Se quedó en silencio.

Entonces su teléfono vibró.

Dylan miró la pantalla.

Era Maya Lin.

No contestó.

Por primera vez, lo vi bloquear su número.

Luego me miró.

—No quiero volver a verla.

Negué lentamente.

—Eso ya no importa.

—¿Por qué?

—Porque ya no quiero volver a ti.

La frase pareció golpearlo más que cualquier grito.

Dylan dejó el teléfono sobre la mesa.

—Maya, dame otra oportunidad.

—Te di demasiadas.

—Puedo cambiar.

—Quizá.

Me incorporé con cuidado.

—Pero tendrás que hacerlo sin mí.

Tomé la carpeta que había preparado la noche anterior.

Dentro estaban las pruebas de la infidelidad, las grabaciones y los documentos de divorcio.

Se las entregué.

—Tu comandante recibirá una copia.

Dylan palideció.

—¿Vas a destruir mi carrera?

—No.

Me puse de pie.

—Solo voy a dejar de protegerla.

En ese instante entró un oficial.

—General Morrison, tenemos una situación.

Dylan se giró.

—¿Qué sucede?

El oficial miró los documentos que tenía en las manos.

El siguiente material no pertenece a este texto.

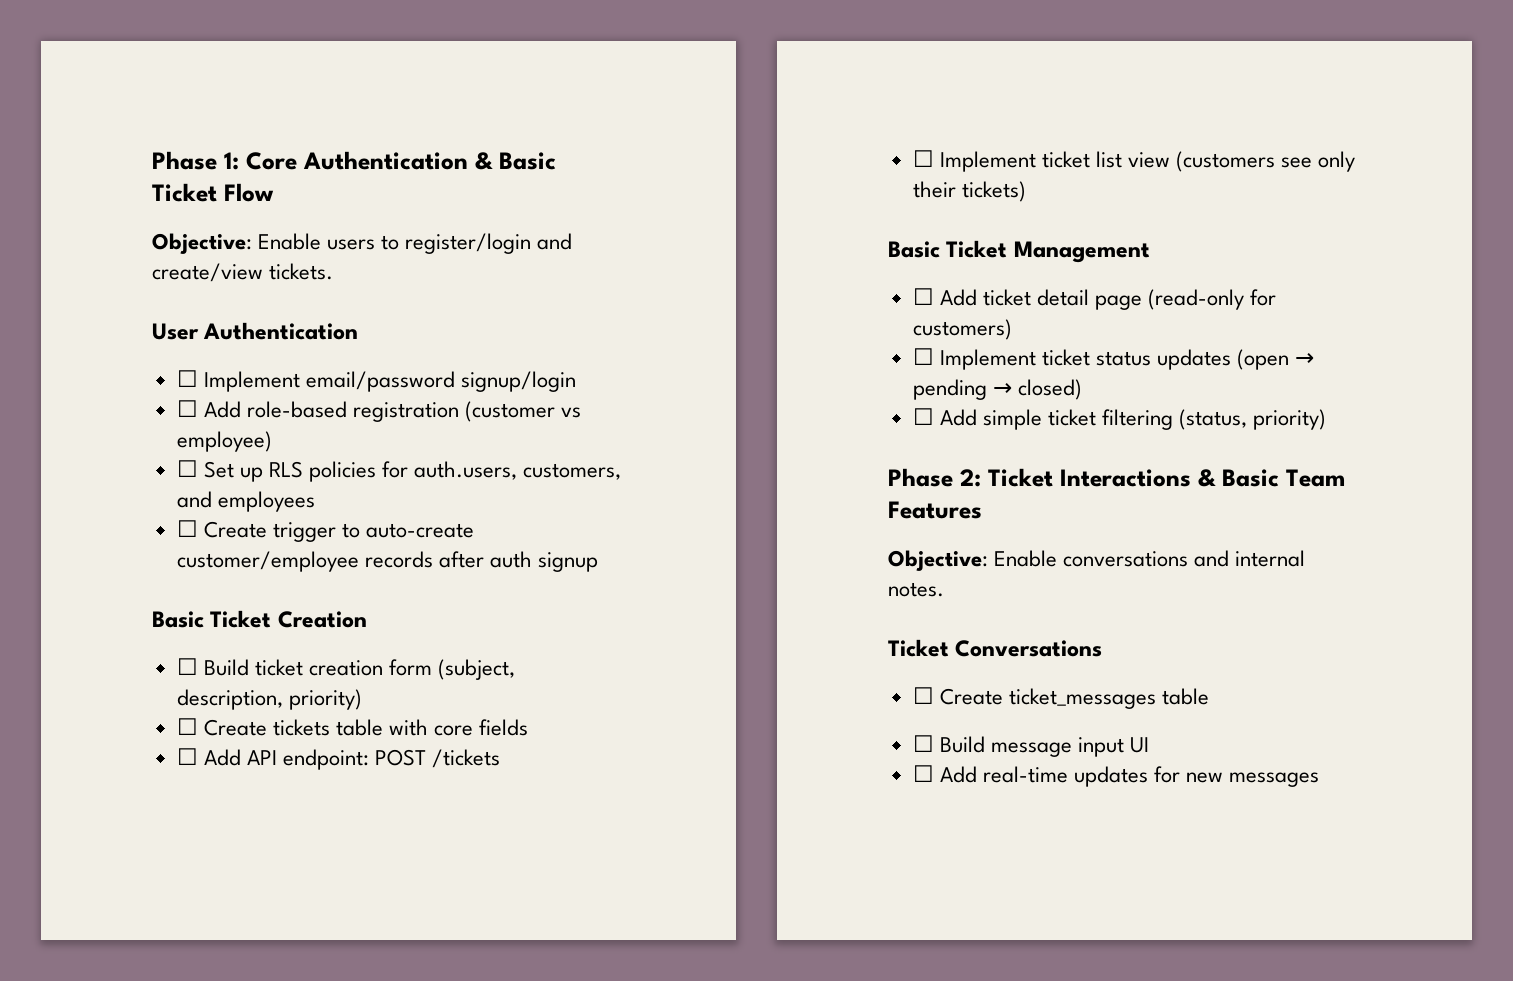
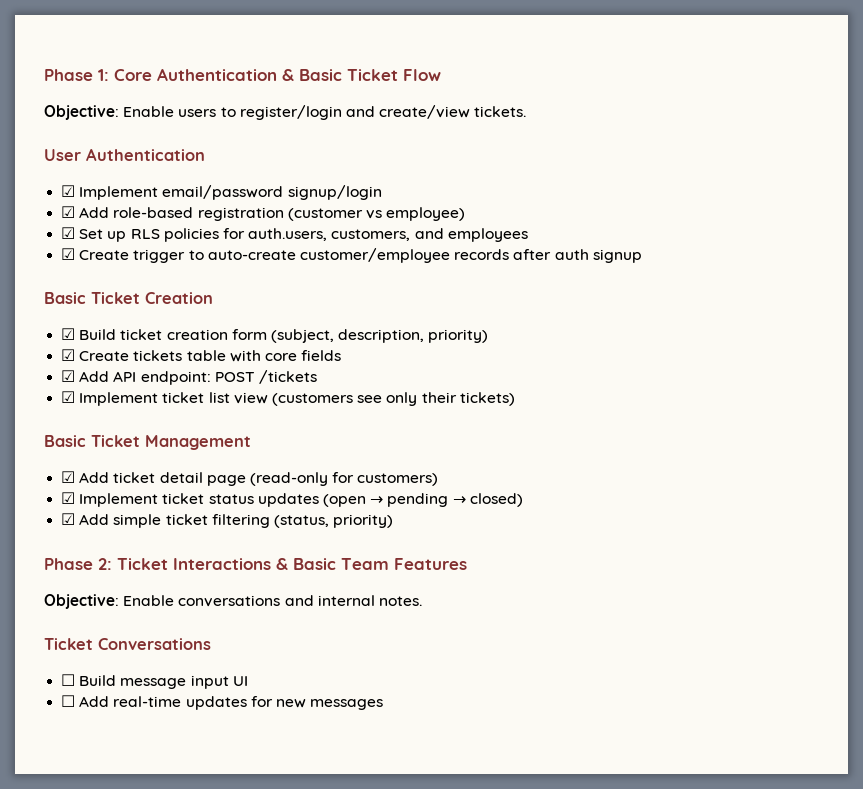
- ☐ Implement email/password signup/login
+ ☑ Implement email/password signup/login
- ☐ Add role-based registration (customer vs employee)
+ ☑ Add role-based registration (customer vs employee)
- ☐ Set up RLS policies for auth.users, customers, and employees
+ ☑ Set up RLS policies for auth.users, customers, and employees
- ☐ Create trigger to auto-create customer/employee records after auth signup
+ ☑ Create trigger to auto-create customer/employee records after auth signup
- ☐ Build ticket creation form (subject, description, priority)
+ ☑ Build ticket creation form (subject, description, priority)
- ☐ Create tickets table with core fields
+ ☑ Create tickets table with core fields
- ☐ Add API endpoint: POST /tickets
+ ☑ Add API endpoint: POST /tickets
- ☐ Implement ticket list view (customers see only their tickets)
+ ☑ Implement ticket list view (customers see only their tickets)
- ☐ Add ticket detail page (read-only for customers)
+ ☑ Add ticket detail page (read-only for customers)
- ☐ Implement ticket status updates (open → pending → closed)
+ ☑ Implement ticket status updates (open → pending → closed)
- ☐ Add simple ticket filtering (status, priority)
+ ☑ Add simple ticket filtering (status, priority)
- ☐ Create ticket_messages table

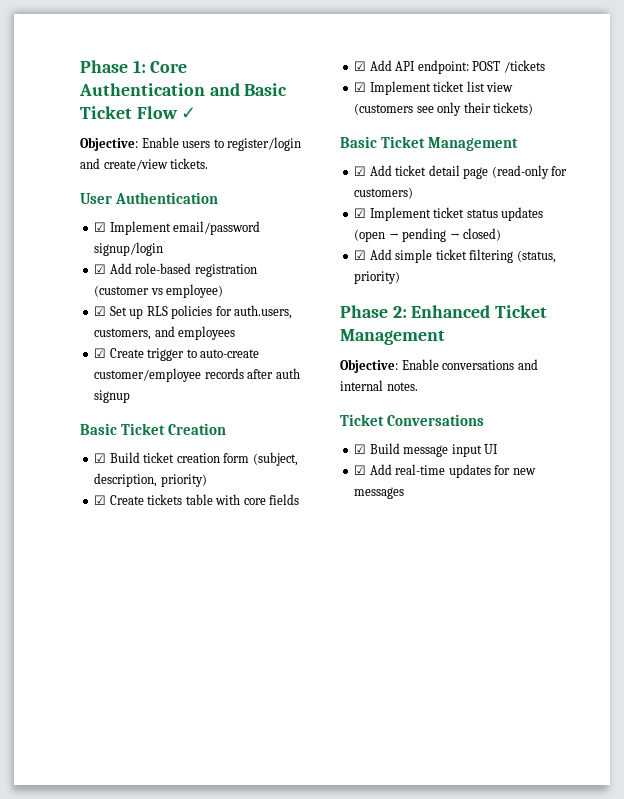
- Phase 1: Core Authentication & Basic Ticket Flow
+ Phase 1: Core Authentication and Basic Ticket Flow ✓
- Phase 2: Ticket Interactions & Basic Team Features
+ Phase 2: Enhanced Ticket Management
- ☐ Build message input UI
+ ☑ Build message input UI
- ☐ Add real-time updates for new messages
+ ☑ Add real-time updates for new messages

—El distrito acaba de confirmar que el divorcio fue registrado esta mañana.

Dylan cerró los ojos.

Yo pasé junto a él.

Antes de salir, escuché su voz detrás de mí.

—Maya.

Me detuve.

—¿Sí?

—¿De verdad no vas a volver?

No me giré.

—Hace una semana ya me fui.

Y continué caminando.

Dylan se quedó solo en aquella habitación, sosteniendo unos papeles que habían tardado diez años en convertirse en realidad.

Pero todavía no sabía lo peor.

Porque el mismo día que firmé el divorcio, también había presentado mi solicitud para abandonar definitivamente el servicio militar.

Y mi nuevo destino estaba a miles de kilómetros.

Sin él.

Sin Maya Lin.

Sin aquella vida.

Por primera vez, mi futuro no tenía su nombre escrito en ninguna parte.